Very encouragingly, the seeds of recovery can be found in the way of working of the Resumption of Racing Group. The whole race programme, fixture list and rescheduling of the Classics has been a huge undertaking and achieved, successfully, in less than ten weeks. it is not an over-statement to say that in normal times this wouldn’t have occurred in ten years. That sort of radical change needs to become the keynote for the recovery plan. Another example – something that Owners for Owners has been proposing for ages – is the need to rebalance prize-money from the top tier of the sport to the grass roots. Faced with a considerable reduction in prize-money and levy funding due to the negative impact on racing income of racing behind closed doors, reduced fixtures and lost media rights, it was inevitable that prize-money would have to be slashed, but rather than spread the pain equally the BHA has done everything possible to support the grass-roots. The pain is being felt most at the top of the sport, as the chart below for Flat prize-money clearly shows. 84% of all horses in training on the Flat race at Class 4 or below, with 46% of the horse population at Class 6 level where the drama and clamour of the sport is hardly evident. This realignment of prize-money ought to be a permanent feature and be one pillar of the recovery plan.
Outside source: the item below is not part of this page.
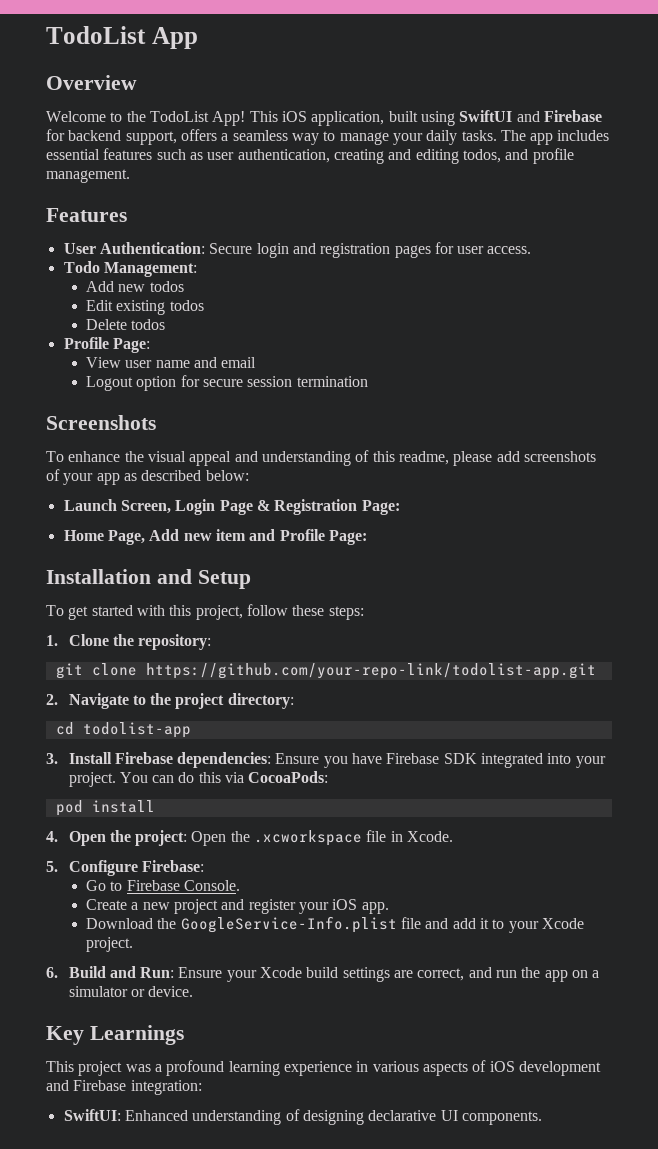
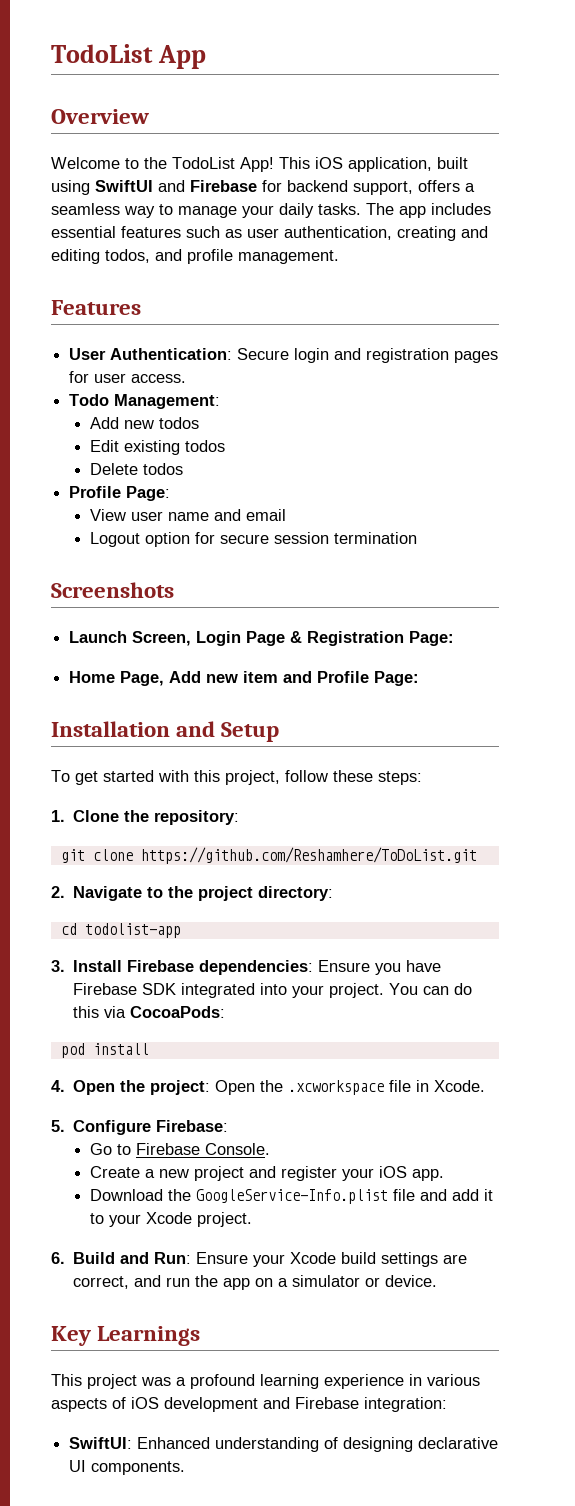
- To enhance the visual appeal and understanding of this readme, please add screenshots of your app as described below:
- git clone https://github.com/your-repo-link/todolist-app.git
+ git clone https://github.com/Reshamhere/ToDoList.git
Minimum Prize Values Introduced from 1st June 2020

Class 2-year-old 3-year-old-plus
Old Minimum Value New Minimum Value % Old Minimum Value New Minimum Value %
1(G1) £ 150,000 £  75,000 50% £  200,00 £  100,000 50%
1(G1) £  65,000 £  37,000 57% £   90,000 £    52,000 58%
1(G3) £  40,000 £  25,500 64% £   60,000 £    37,000 62%
1(Lstd) £  25,500 £  17,500 69% £   37,000 £    25,500 69%
2(H) £         - £         -
£   45,000 £    40,000 89%
2 £  14,000 £  11,500 82% £   19,000 £    15,000 79%
3 £  10,000 £   9,000 90% £   11,500 £    10,400 90%
4* £    6,100 £   6,100 100% £     7,250 £      7,250 100%
5* £    4,500 £   5,400 120% £     4,500 £      5,400 120%
6* £    3,500 £   4,300 123% £     3,500 £      4,300 123%

The ownership experience from June onwards is likely to be critical in owner retention. Unfortunately at the moment owners are unable to attend racecourses and see their horses in action, frustrated at the difficulties of actually getting horses into races with huge entries, forbidden to attend social gatherings with fellow owners and restricted by trainers from access to yards while having to follow all the required social distancing measures. The bottom line is that the bills remain the same, but the ownership experience is significantly curtailed. That is the demotivating reality that confronts the owners of racehorses. It is absolutely vital in the short term 139-day plan that racing, and particularly racecourses and trainers, come up with compensatory benefits to ensure that owners remain sufficiently motivated and connected to the sport to continue in it. This will be the subject of the next blog, by which time it is to be hoped that some encouraging initiatives will be under way.

On a purely personal note, my wife and I have actually enjoyed the “staycation” of lockdown. There has been no rushing around the country and our mileage has never been lower. We’ve stayed well and healthy, with daily exercise burning off the calories from some fine wine tasting. The garden has never looked better. Finally, we’re lucky that some of our trainers have gone into overdrive on communication and there have been some magnificent photos and videos in circulation. Particularly well done to Martin Keighley in this regard as his videos are a work of art. Definitely a key part of keeping owners motivated, engaged and connected to the sport.